2) for earlysuspend devices, the responsibility for changing state and turning on the display/compositor via dbus is in the thread-monitoring state. for non-earlysuspend devices, that responsibility remains in the same thread that it is in now.

fixes ( LP: #1258655 )

Description of the change

powerd must ensure that the system is in a usable state before triggering the calls to the display server.

The problem was that for earlysuspend devices, there were two threads that thought they had responsibility for turning the display on, when really only the thread monitoring the files in /sys/power had the right to do so. Furthermore, the variables concerned with display state "actual_display_state" and "fb_state" were accessed by both the file-monitoring thread and the the request-servicing thread, causing races around the actual state of the display.

This MP fixes these issues by:
1) eliminating fb_state as a global variable and locking actual_display_state properly.
2) for earlysuspend devices, the responsibility for changing state and turning on the display/compositor via dbus is in the thread-monitoring state. for non-earlysuspend devices, that responsibility remains in the same thread that it is in now.

fixes ( LP: #1258655 )

Also, please feel free to test by jamming on the power button repeatedly and quickly. I have manually tested on my nexus 4 (an early suspend device) and my nexus 10 (a non-early suspend device).

To post a comment you must log in.
PS Jenkins bot (ps-jenkins) wrote :
review: Approve (continuous-integration)
Seth Forshee (sforshee) wrote :
Download full text (9.7 KiB)

I don't think this actually "fixes" anything, I think it probably just
shuffles timing around and ends up somehow hiding the problem.
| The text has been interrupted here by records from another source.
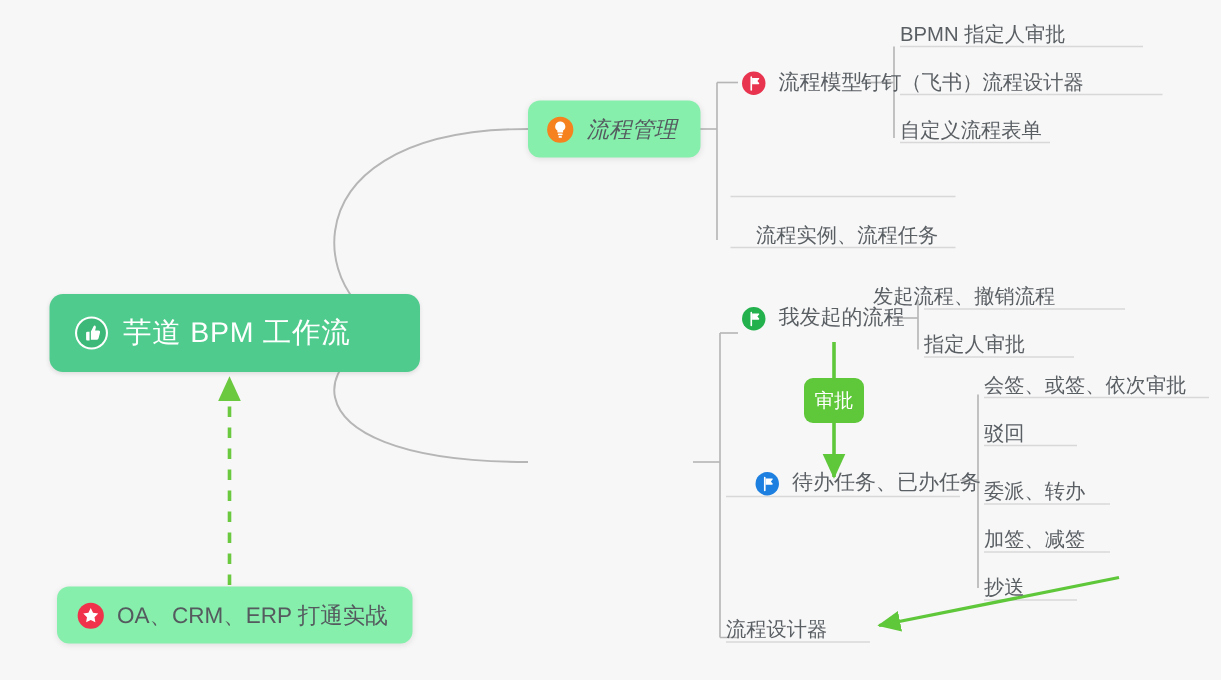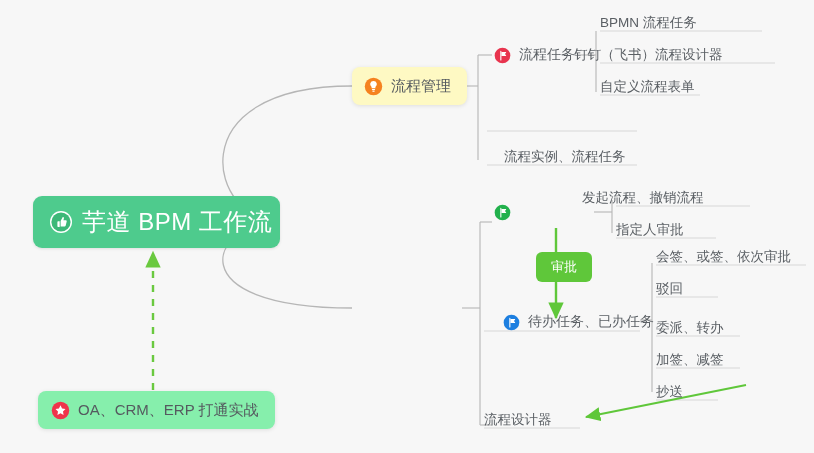--- a/index.html
+++ b/index.html
@@ -42,31 +42,32 @@
     top: 196px;
     width: 247px;
     height: 52px;
     background: #4ecb8d;
     border-radius: 9px;
     padding: 0 16px;
     box-shadow: 0 1px 3px rgba(0,0,0,0.10);
   }
   .root-label {
     color: #ffffff;
-    font-size: 24px;
+    font-size: 19px;
     letter-spacing: 0.5px;
     margin-left: 9px;
   }
   
   .branch-node {
-    background: #fef9c3;
+    background: #86efac;
     border-radius: 8px;
     box-shadow: 0 1px 4px rgba(0,0,0,0.10);
     padding: 0 16px 0 12px;
     height: 38px;
+    font-style: italic;
   }
   .branch-label {
     color: #555a5f;
     font-size: 15px;
     margin-left: 8px;
   }
   #branch-process { left: 352px; top: 67px; }
   #branch-approve { left: 352px; top: 289px; }
   
   #bottom-card {
@@ -106,21 +107,21 @@
     align-items: center;
     justify-content: center;
     flex: 0 0 auto;
   }
   .icon svg { display: block; }
   
   #edge-label-approve {
     position: absolute;
     left: 536px;
     top: 252px;
-    width: 56px;
+    width: 40px;
     height: 30px;
     background: #5fc73a;
     border-radius: 6px;
     display: flex;
     align-items: center;
     justify-content: center;
     color: #ffffff;
     font-size: 13px;
   }
 </style>
@@ -212,25 +213,25 @@
   </div>
 
   <div class="node sub-node" style="left:492px; top:42px;">
     <span class="icon">
       <svg width="17" height="17" viewBox="0 0 20 20">
         <circle cx="10" cy="10" r="9.2" fill="#e8344e"></circle>
         <path d="M7.4 5.2v10a.65.65 0 0 0 1.3 0V5.2a.65.65 0 0 0-1.3 0z" fill="#ffffff"></path>
         <path d="M8.7 5.8h5.1c.45 0 .68.5.4.85l-1.35 1.6 1.35 1.6c.28.35.05.85-.4.85H8.7z" fill="#ffffff"></path>
       </svg>
     </span>
-    <span class="sub-label">流程任务</span>
+    <span class="sub-label">流程模型</span>
   </div>
 
   <div class="node leaf-node" style="left:600px; top:5px;">
-    <span class="leaf-label">BPMN 流程任务</span>
+    <span class="leaf-label">BPMN 指定人审批</span>
   </div>
   <div class="node leaf-node" style="left:574px; top:37px;">
     <span class="leaf-label">钉钉（飞书）流程设计器</span>
   </div>
   <div class="node leaf-node" style="left:600px; top:69px;">
     <span class="leaf-label">自定义流程表单</span>
   </div>
 
   <div class="node leaf-node" style="left:504px; top:139px;align-items:flex-end;">
     <span class="leaf-label">流程实例、流程任务</span>
@@ -238,20 +239,21 @@
 
 
   <div class="node sub-node" style="left:492px; top:199px;">
     <span class="icon">
       <svg width="17" height="17" viewBox="0 0 20 20">
         <circle cx="10" cy="10" r="9.2" fill="#22b14c"></circle>
         <path d="M7.4 5.2v10a.65.65 0 0 0 1.3 0V5.2a.65.65 0 0 0-1.3 0z" fill="#ffffff"></path>
         <path d="M8.7 5.8h5.1c.45 0 .68.5.4.85l-1.35 1.6 1.35 1.6c.28.35.05.85-.4.85H8.7z" fill="#ffffff"></path>
       </svg>
     </span>
+    <span class="sub-label">我发起的流程</span>
   </div>
 
   <div class="node leaf-node" style="left:582px; top:180px;">
     <span class="leaf-label">发起流程、撤销流程</span>
   </div>
   <div class="node leaf-node" style="left:616px; top:212px;">
     <span class="leaf-label">指定人审批</span>
   </div>
 
   <div class="node sub-node" style="left:501px; top:309px;">

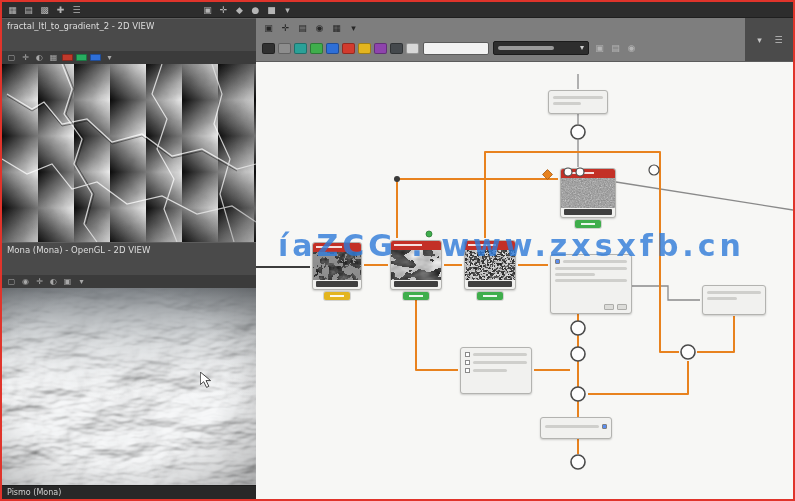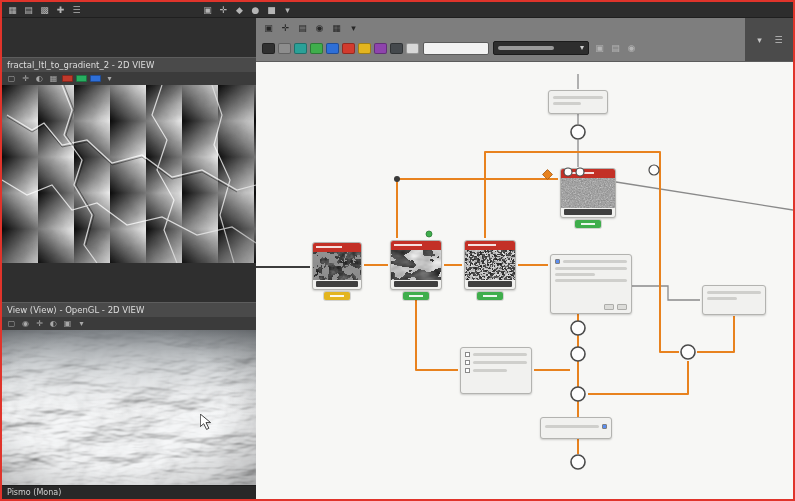--- a/index.html
+++ b/index.html
@@ -8,21 +8,21 @@
 
   
   .topbar { position:absolute; left:0; top:0; width:100%; height:16px; background:#2d2d2d; display:flex; align-items:center; padding:0 4px; z-index:6; border-bottom:1px solid #1f1f1f; }
   .icrow { display:flex; gap:3px; align-items:center; }
   .tb-ic { min-width:13px; height:12px; font-size:9px; line-height:12px; color:#b5b5b5; text-align:center; cursor:default; }
   .gap { width:118px; }
   .sq { display:inline-block; width:11px; height:11px; border-radius:2px; border:1px solid rgba(0,0,0,.3); }
 
   
   .left { position:absolute; left:0; top:16px; bottom:0; width:254px; background:#2f2f2f; display:flex; flex-direction:column; z-index:5; }
-  .ptitle { height:15px; background:#4a4a4a; border-top:1px solid #5d5d5d; color:#ddd; font-size:8.5px; line-height:14px; padding:0 5px; white-space:nowrap; overflow:hidden;margin-top:39px; }
+  .ptitle { height:33px; background:#4a4a4a; border-top:1px solid #5d5d5d; color:#ddd; font-size:8.5px; line-height:14px; padding:0 5px; white-space:nowrap; overflow:hidden; }
   .ptools { height:13px; background:#3b3b3b; display:flex; gap:3px; align-items:center; padding:0 4px; }
   .ptools .tb-ic { min-width:11px; height:11px; font-size:8px; line-height:11px; color:#a8a8a8; }
   .ptools .sq { width:7px; height:7px; border-radius:1px; }
   .canvas2d { height:178px; position:relative; overflow:hidden; background:#1c1c1c; }
   .canvas3d { flex:1; position:relative; overflow:hidden; background:#9aa0a4; }
   .canvas2d svg, .canvas3d svg.fill { position:absolute; inset:0; width:100%; height:100%; }
   .vignette { position:absolute; inset:0; background:radial-gradient(ellipse at 45% 45%, rgba(0,0,0,0) 55%, rgba(0,0,0,.25) 100%); pointer-events:none; }
   .statusbar { height:14px; background:#282828; color:#cfcfcf; font-size:8px; line-height:14px; padding:0 5px; border-top:1px solid #1d1d1d; }
   .cursor { position:absolute; width:12px; height:16px; z-index:4; }
 
@@ -142,21 +142,21 @@
           <path d="M210,0 L220,30 L212,60 L228,95 L218,130 L232,178"></path>
         </g>
         <g fill="none" stroke="#000000" stroke-width="0.8" opacity="0.5">
           <path d="M5,32 L30,47 L42,40 L60,62 L85,57 L110,80 L140,72 L170,94 L200,87 L235,107"></path>
           <path d="M62,0 L72,25 L64,50 L82,75 L74,100 L92,130 L84,160"></path>
         </g>
       </svg>
       <div class="vignette"></div>
     </div>
 
-    <div class="ptitle">View (View) - OpenGL - 2D VIEW</div>
+    <div class="ptitle">Mona (Mona) - OpenGL - 2D VIEW</div>
     <div class="ptools">
         <span class="tb-ic">▢</span>
         <span class="tb-ic">◉</span>
         <span class="tb-ic">✛</span>
         <span class="tb-ic">◐</span>
         <span class="tb-ic">▣</span>
         <span class="tb-ic">▾</span>
       </div>
 
     <div class="canvas3d">
@@ -393,15 +393,16 @@
         <circle class="conn" cx="322" cy="332" r="7"></circle>
         <circle class="conn" cx="322" cy="400" r="7"></circle>
         <circle cx="141" cy="117" r="3" fill="#3a3a3a"></circle>
         <circle cx="173" cy="172" r="3" fill="#3fae4c" stroke="#2a7a36" stroke-width="0.8"></circle>
         <circle class="minidot" cx="312" cy="110" r="4"></circle>
         <circle class="minidot" cx="324" cy="110" r="4"></circle>
         <circle class="minidot" cx="398" cy="108" r="5"></circle>
         <rect x="288" y="109" width="7" height="7" transform="rotate(45 291.5 112.5)" fill="#e8821e" stroke="#a85b12" stroke-width="0.8"></rect>
       </svg>
 
+      <div class="watermark">íaZCG . www.zxsxfb.cn</div>
     </div>
   </div>
 </div>
 
 </body></html>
On Wed, Dec 18, 2013 at 10:40:39PM -0000, Kevin DuBois wrote:
> Kevin DuBois has proposed merging lp:~kdub/powerd/fix-1258655 into lp:powerd.
>
> Commit message:
> 1) eliminating fb_state as a global variable and locking actual_display_state properly.

Previously all updates to actual_display_state happened on the main
loop. There were a couple of reads off the main loop related to power
button handling, but adding a lock doesn't eliminate any class of races
(i.e. the state changes just after the read). So actual_screen_state
doesn't *need* any locking until you start manipulating it from
wait_for_fb_thread(). Even then I find most of the locking to be
dubious, more on that later.

> powerd must ensure that the system is in a usable state before
> triggering the calls to the display server. The problem was that
> for earlysuspend devices, there were two threads that thought they had
> responsibility for turning the display on, when really only the thread
> monitoring the files in /sys/power had the right to do so. Furthermore,
> the variables concerned with display state "actual_display_state" and
> "fb_state" were accessed by both the file-monitoring thread and the the
> request-servicing thread, causing races around the actual state of the
> display.

Previously only the main thread ever turned the display on/off; the
monitoring thready only scheduled work on the main thread to do so. The
monitoring thread never checks actual_screen_state, only the work which
is scheduled on the main thread does this. Therefore there is no race in
accessing actual_screen_state, since it's always happening on the main
thread.

This change actually reduces serialization. Previously changes to the
display state and to the system power state were serialized relative to
each other by nature of both happening on the main thread. It _should_
be impossible to have earlysuspend enabled while the display was on due
the following:

 * Before the display was turned on update_display_state() requested the
   active state, which would synchronously disable earlysuspend before
   proceeding to turn on the display.
 * The display was turned off before releasing the active state request.
   Releasing this request may cause the system to be put into
   suspend/earlysuspend mode.
 * All of this happens on the main thread and is thus serialized

These changes move the display on/off to another thread, so the
guarantees of the display state being serialized wrt the system power
state are broken. There *are* races between turning the screen on on the
monitor thread and turning it off on the main thread with your changes.
Expanding the amount of code serialized by the mutex in the screen off
case could help some, but I'm not sure that it will ever be entirely
sufficient.

My guess would be that the actual problem is that unity's
setScreenPowerMode() doesn't complete synchronously wrt what powerd is
doing. So something like this might happen:

 * powerd takes an active state request to guarantee that earlysuspend
   is disabled, then calls setScre...

Read more...

Seth Forshee (sforshee) wrote :

Disapproving as per the comments I sent via email. I'm not convinced that the premise behind these changes is correct, but I'm open to being convinced otherwise. In any case I'm almost certain that the changes will introduce regressions.

review: Disapprove
Seth Forshee (sforshee) wrote :

I've been going back over the code, and as long as the dbus calls are handled on the main thread (which was my understanding, but I'm no expert about dbus) then all display on/off code should happen on the main thread. As far as I can tell there are adequate protections to prevent turning on the display when earlysuspend is enabled. I really don't think there are any problems there. In particular the display code holds an active request when unity's setScreenPowerMode() is called, and it's called on the main loop, so there should be absolutely no way that earlysuspend is active when it is called and there should be absolutely no way for earlysuspend to become active until the dbus call returns (and setScreenPowerMode() *is* called synchronously).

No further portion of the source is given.